However, OpenCL only supports direct transfers between devices that belong to the same platform. Considering that devices will often belong to different platforms, the transfer through the host is unavoidable. Maat transparently handles these transfers in the management thread. First, a non-blocking read from the producing device to the host is enqueued, followed by nonblocking writes to the Result queues of the rest of the devices. To guarantee that the writes do not start until the data is available in the host, these are controlled by OpenCL events as shown in the portion *Auto Distribute* of Figure 4.4. These events will be triggered, enabling the execution of the corresponding write, by the *Read callback*, which was associated to the aforementioned read. Automatic result distribution is activated using a function offered by the library. This whole process is overlapped with computation for every package but the last, so minimum communication overhead is introduced.

# 4.5. Methodology

The purpose of this section is introducing the aspects of the methodology particular to this chapter that were not presented in Section 1.5. This includes load balancing algorithms implemented for comparison with HGuided and Sigmoid and the applications used in the evaluation.

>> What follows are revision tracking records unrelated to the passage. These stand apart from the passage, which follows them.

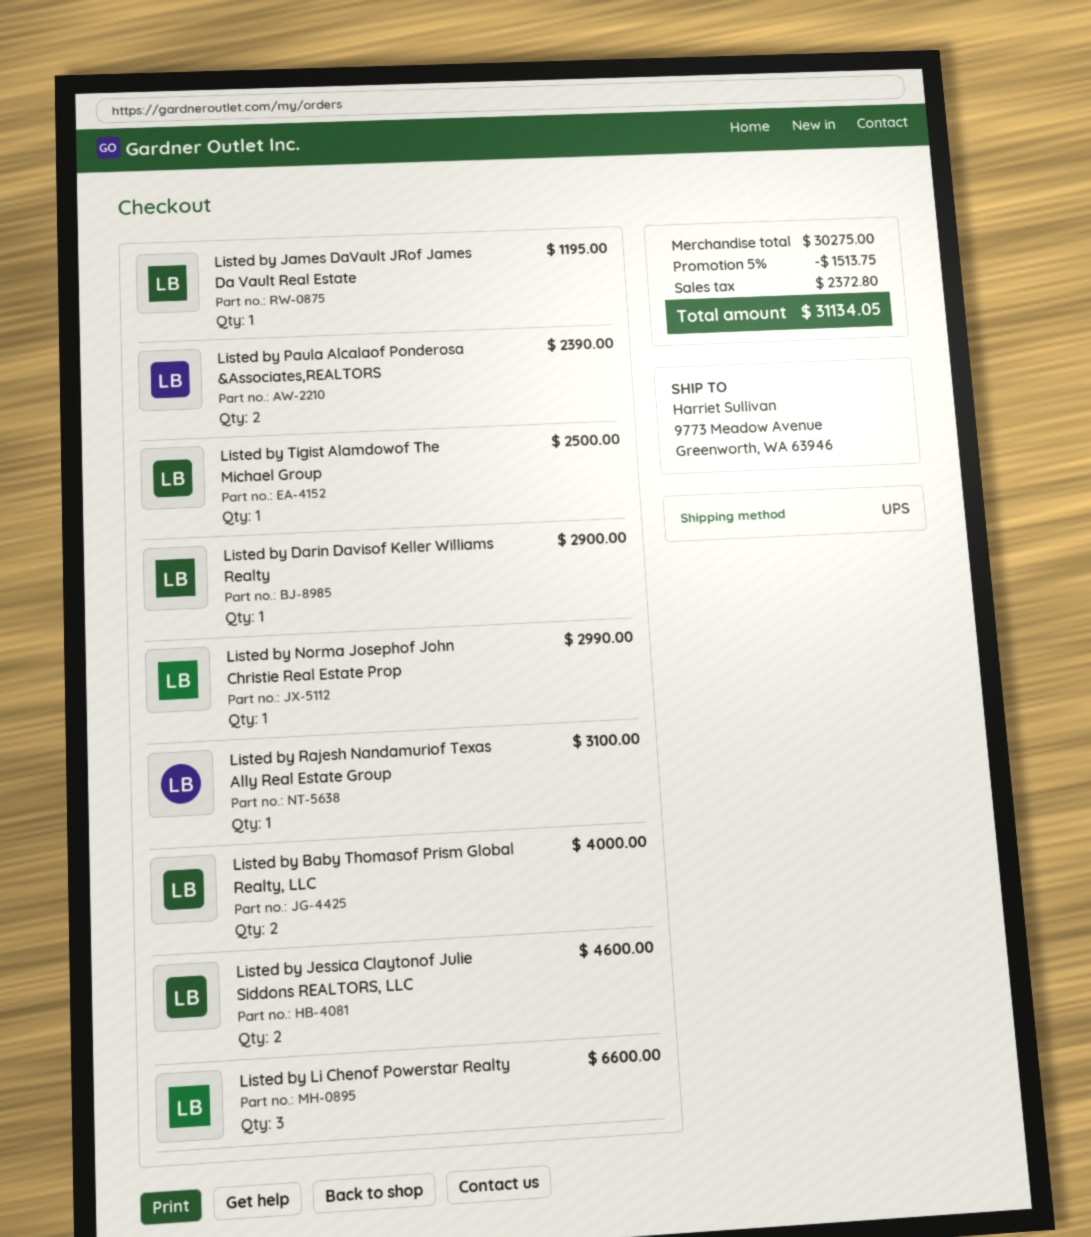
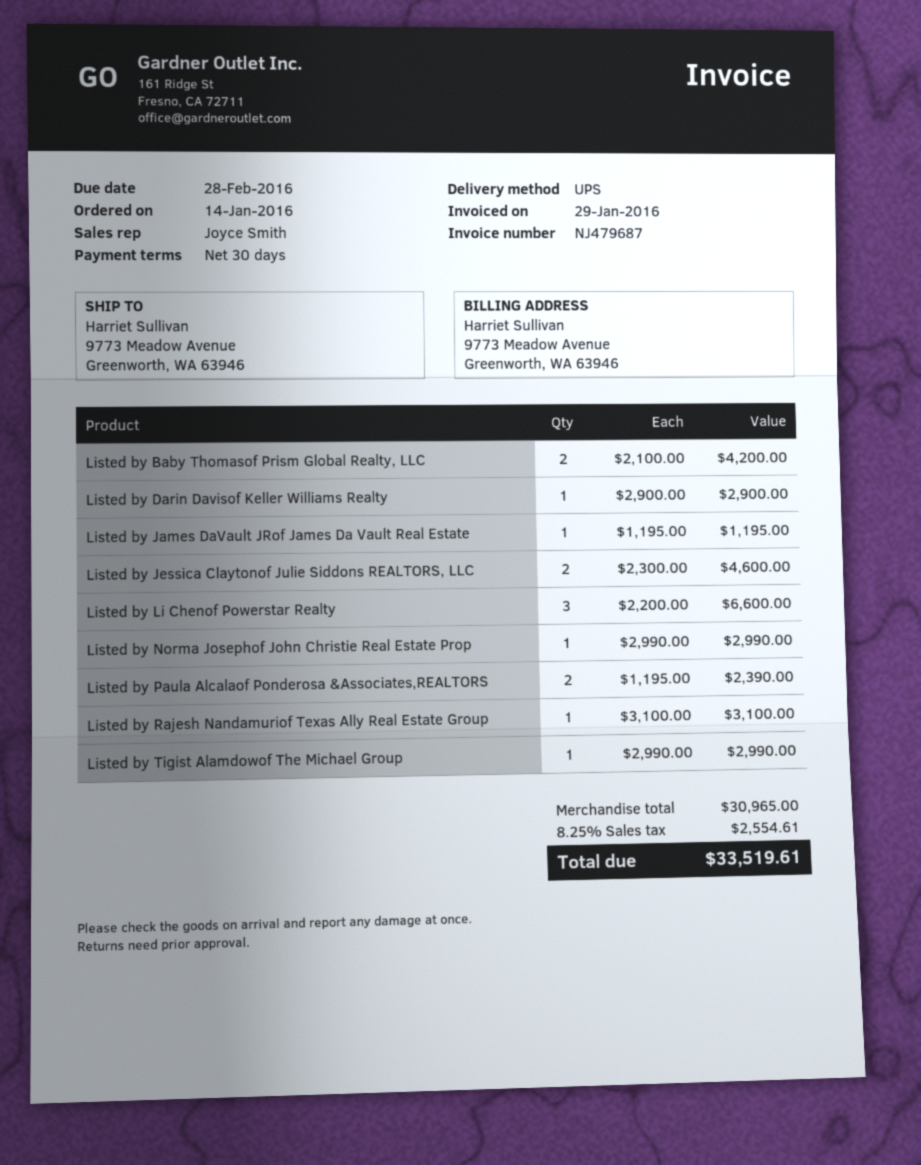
Listed by Tigist Alamdowof The Michael Group: 1 for 2500.00 -> 1 for 2990.00
Listed by Baby Thomasof Prism Global Realty, LLC: 2 for 4000.00 -> 2 for 4200.00
subtotal: 30275.00 -> 30965.00
discount: 5% = 1513.75 -> none
tax: 2372.80 -> 2554.61
total: 31134.05 -> 33519.61

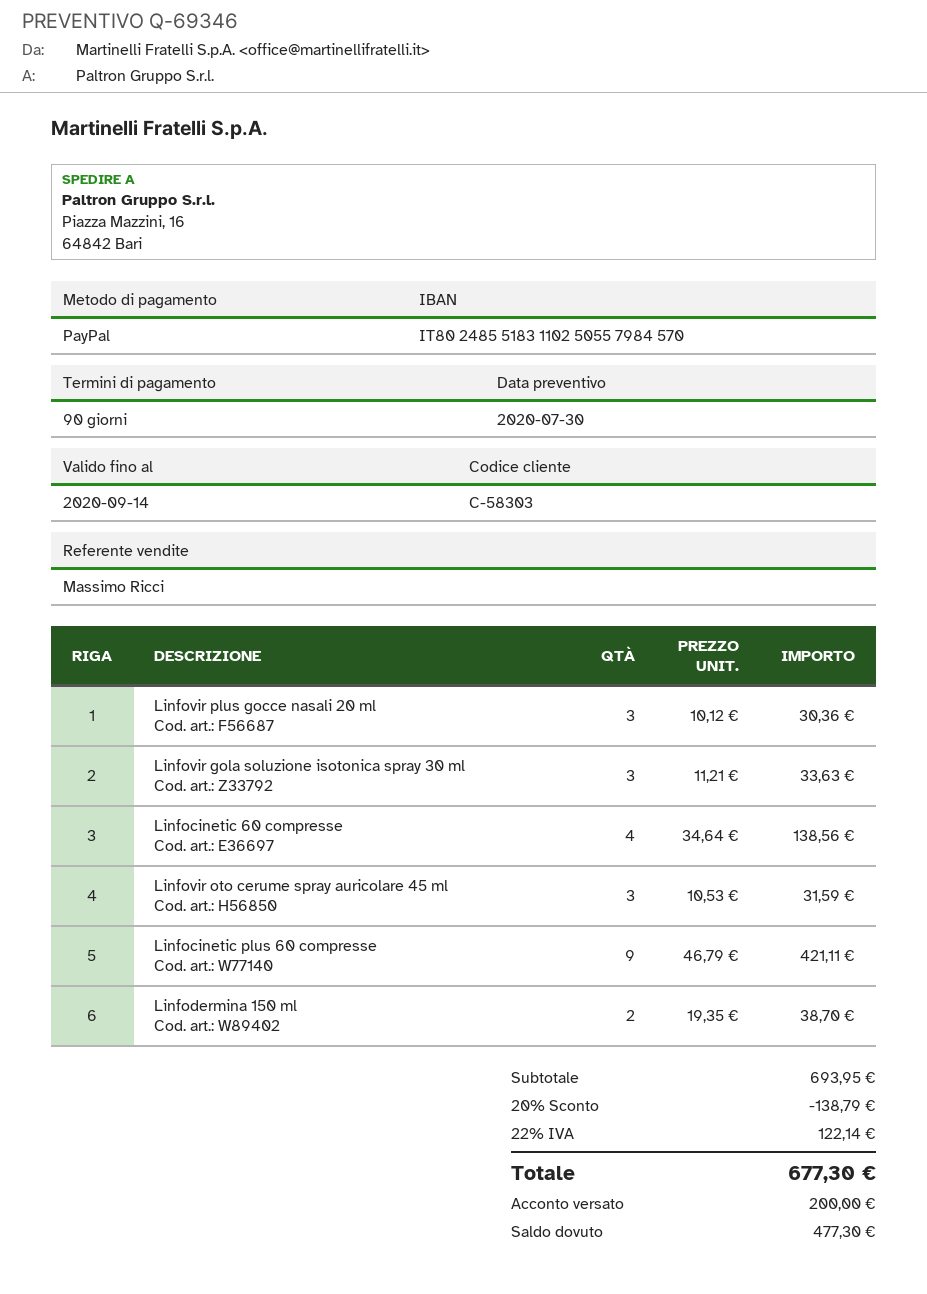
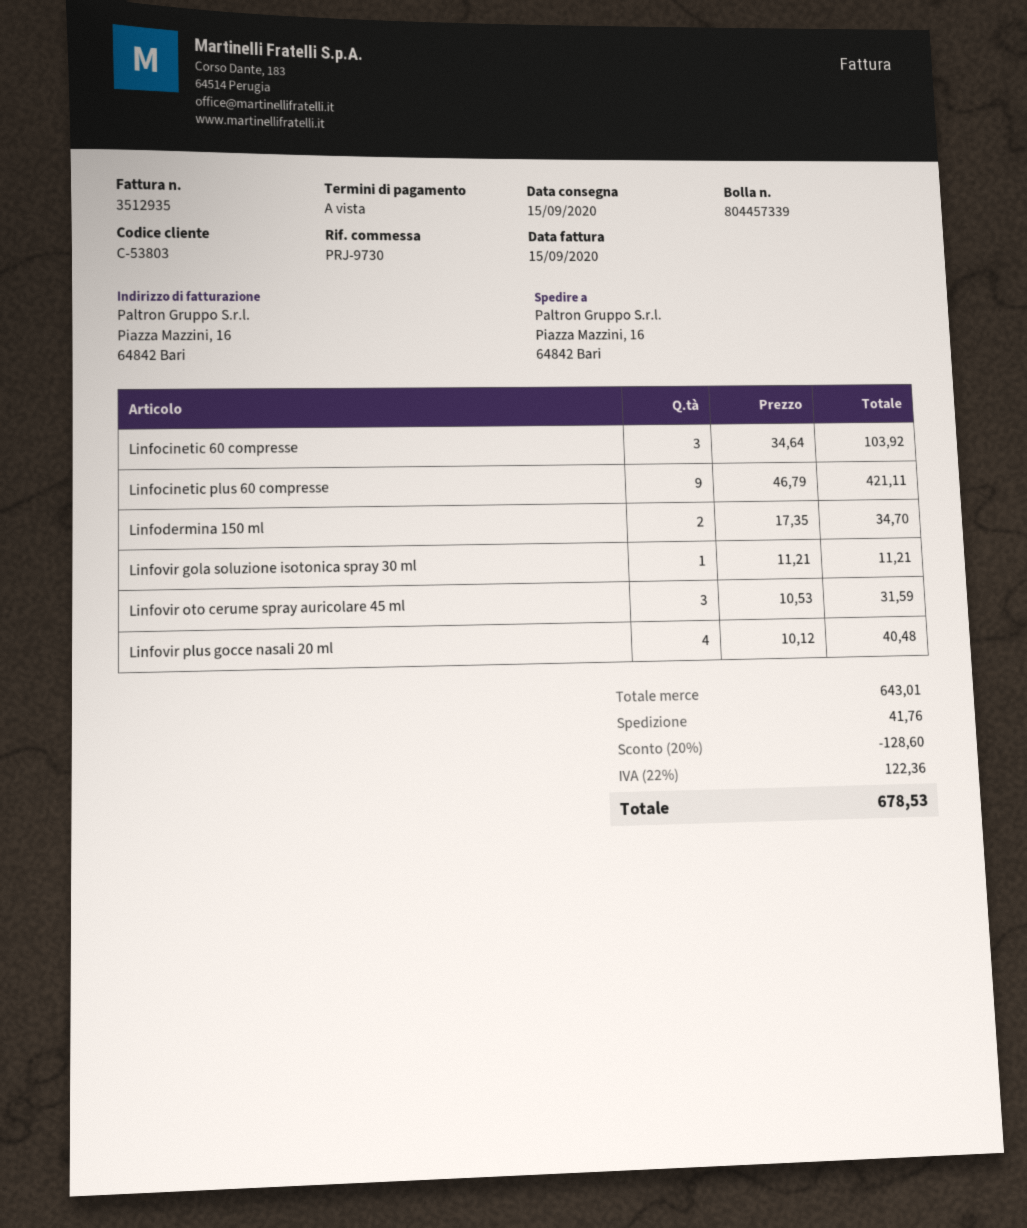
payment terms: 90 days -> on receipt
customer number: C-58303 -> C-53803
Linfovir plus gocce nasali 20 ml: 3 x 10.12 = 30.36 -> 4 x 10.12 = 40.48
Linfovir gola soluzione isotonica spray 30 ml: 3 x 11.21 = 33.63 -> 1 x 11.21 = 11.21
Linfocinetic 60 compresse: 4 x 34.64 = 138.56 -> 3 x 34.64 = 103.92
Linfodermina 150 ml: 2 x 19.35 = 38.70 -> 2 x 17.35 = 34.70
subtotal: 693.95 -> 643.01
discount: 20% = 138.79 -> 20% = 128.60
shipping: none -> 41.76
tax: 22% = 122.14 -> 22% = 122.36
total: 677.30 -> 678.53

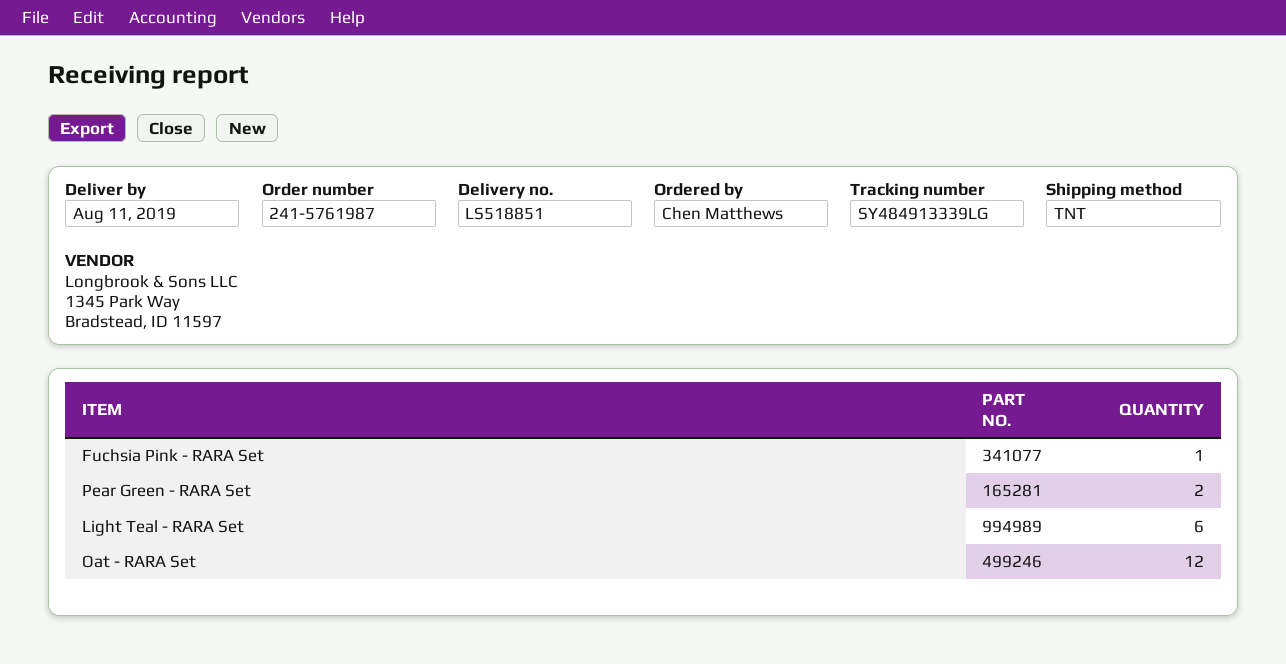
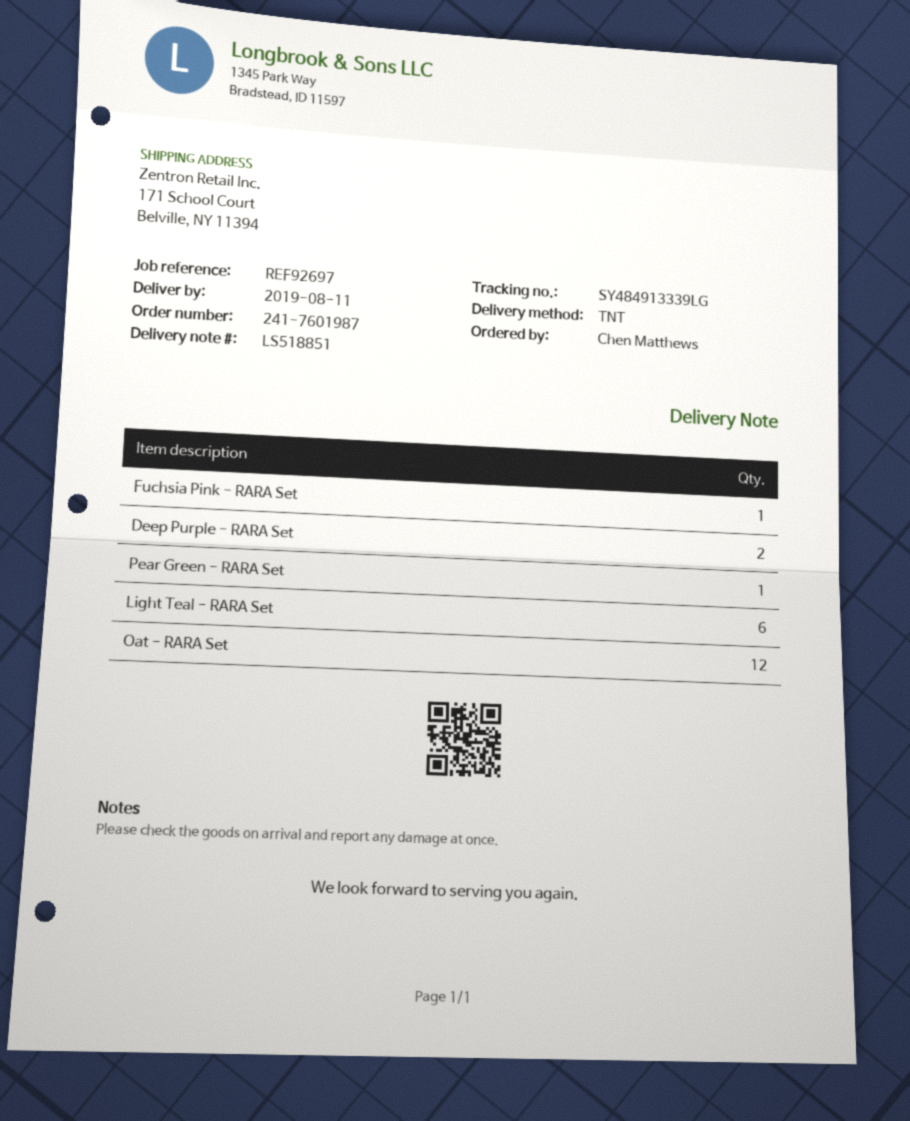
order number: 241-5761987 -> 241-7601987
Pear Green - RARA Set: 2 -> 1
Deep Purple - RARA Set: none -> 2

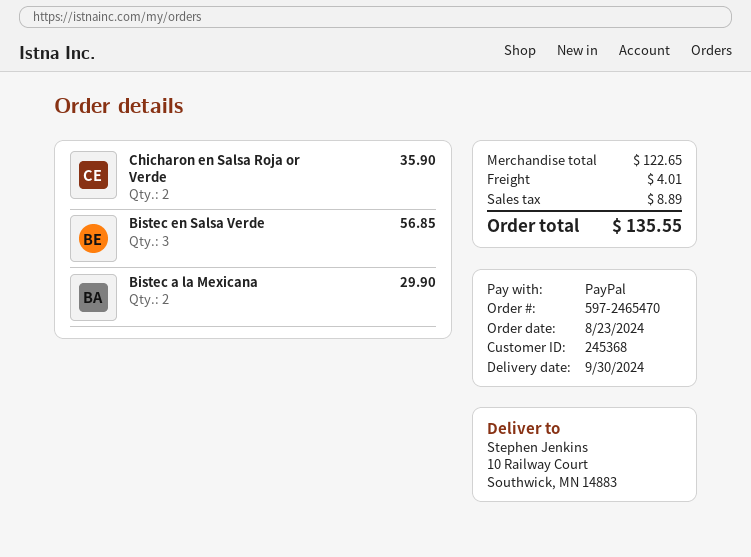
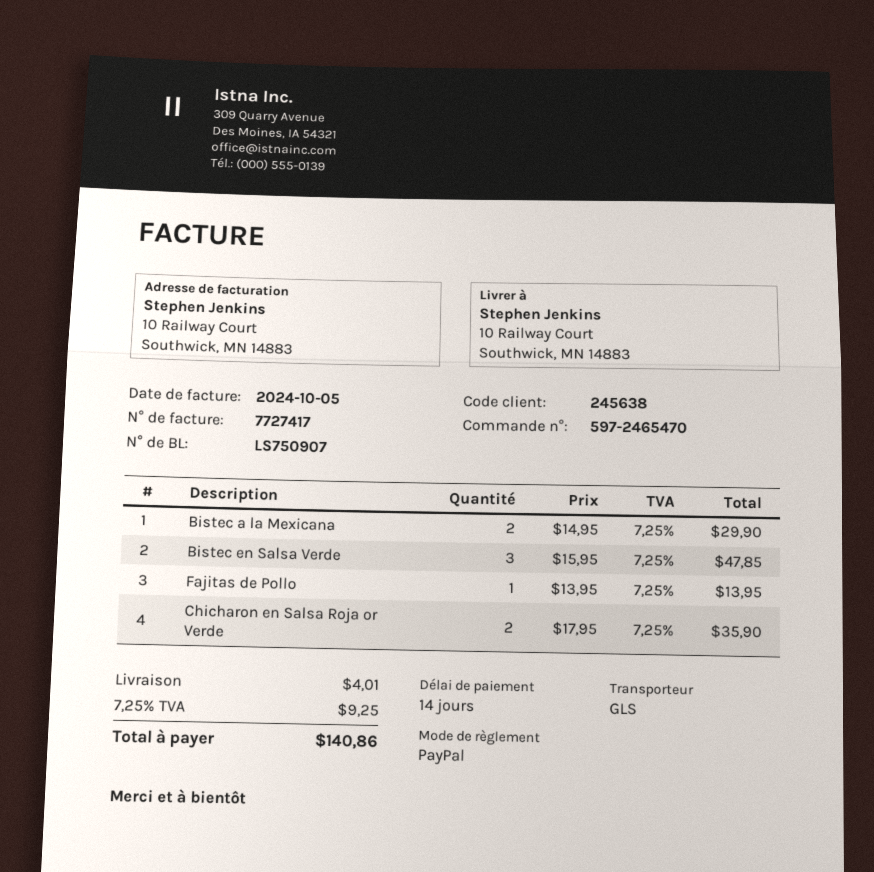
customer number: 245368 -> 245638
Bistec en Salsa Verde: 3 for 56.85 -> 3 for 47.85
Fajitas de Pollo: none -> 1 for 13.95
tax: 8.89 -> 9.25
total: 135.55 -> 140.86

#### 4.5.1. Reference algorithms

In order to evaluate the HGuided and Sigmoid algorithms, the two well-known load balancing algorithms were considered in the experiments. An uninformed version of the HGuided, using fixed parameters, was also implemented to proof the advantages of the Sigmoid algorithm at a comparable effort level.

Static algorithm [PBB16] This classic algorithm divides the kernel in as many packages as devices are available in the system. The size of each package is proportional to the relative computing speed of the device that will execute it. This algorithm minimizes the overhead, since only one package is sent to each device. For this reason, it is the a priori best choice for regular kernels. However, it is an informed algorithm, that requires the computing speed of the devices as input parameters, and it performs badly for irregular kernels.

Adaptive algorithm [BSCJ13] This algorithm was proposed for a two device scenario as a dynamic technique that requires no training and responds automatically to performance variability. The implementation used in this dissertation is an extension of the original algorithm for an arbitrary number of devices introduced in [PBB16]. The Adaptive algorithm proceeds by first dynamically launching  $\gamma$  small probe packages to each device, starting with a size representing  $\beta$  percent of the total workload and using a growth rate of  $\delta$ , and then using the obtained execution times and the following formula to predict an ideal static work partitioning for the remaining work.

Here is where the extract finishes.